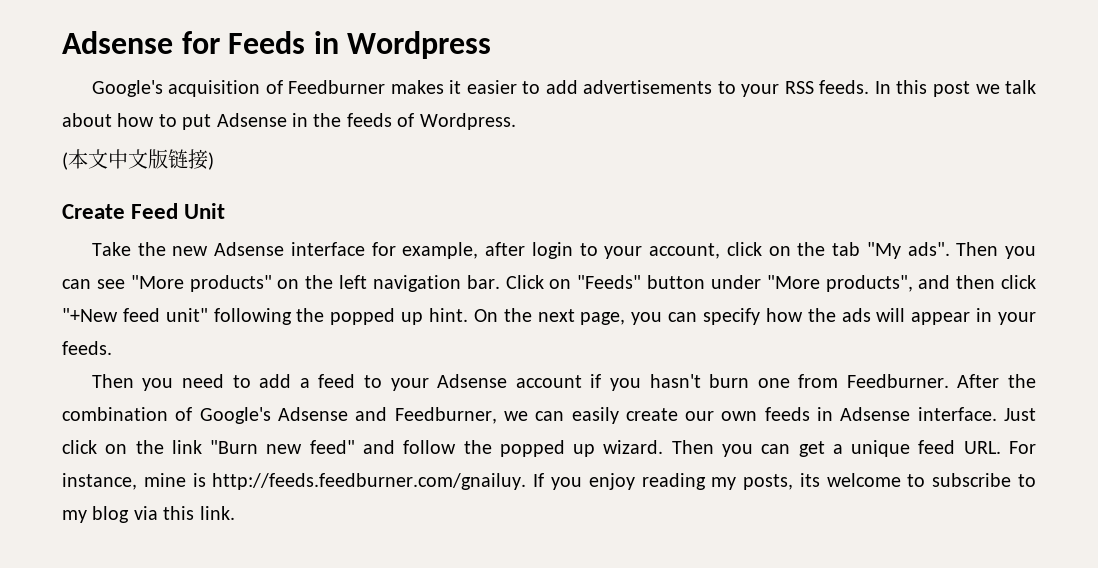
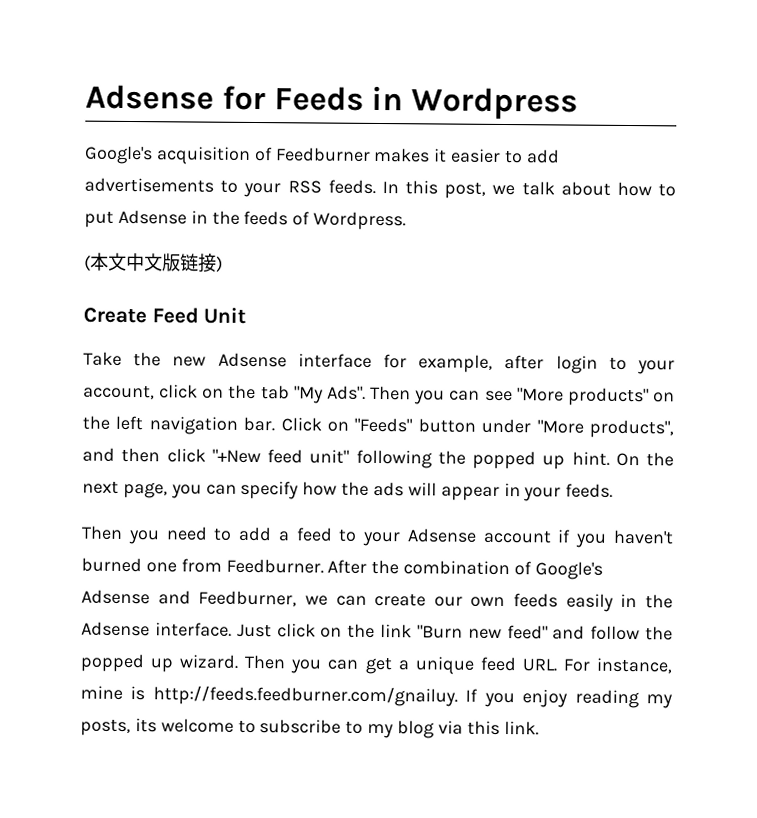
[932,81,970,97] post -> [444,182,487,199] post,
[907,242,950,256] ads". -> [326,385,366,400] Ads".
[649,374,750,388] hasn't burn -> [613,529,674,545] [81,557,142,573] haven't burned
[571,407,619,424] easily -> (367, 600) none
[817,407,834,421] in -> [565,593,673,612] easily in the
* * * *
> WHAT IS REQUIRED
Copy the entries precisely, images excluded.

> SOLUTION TO THIS PROBLEM
[932,81,970,97] post -> [444,182,487,199] post,
[907,242,950,256] ads". -> [326,385,366,400] Ads".
[649,374,750,388] hasn't burn -> [613,529,674,545] [81,557,142,573] haven't burned
[571,407,619,424] easily -> (367, 600) none
[817,407,834,421] in -> [565,593,673,612] easily in the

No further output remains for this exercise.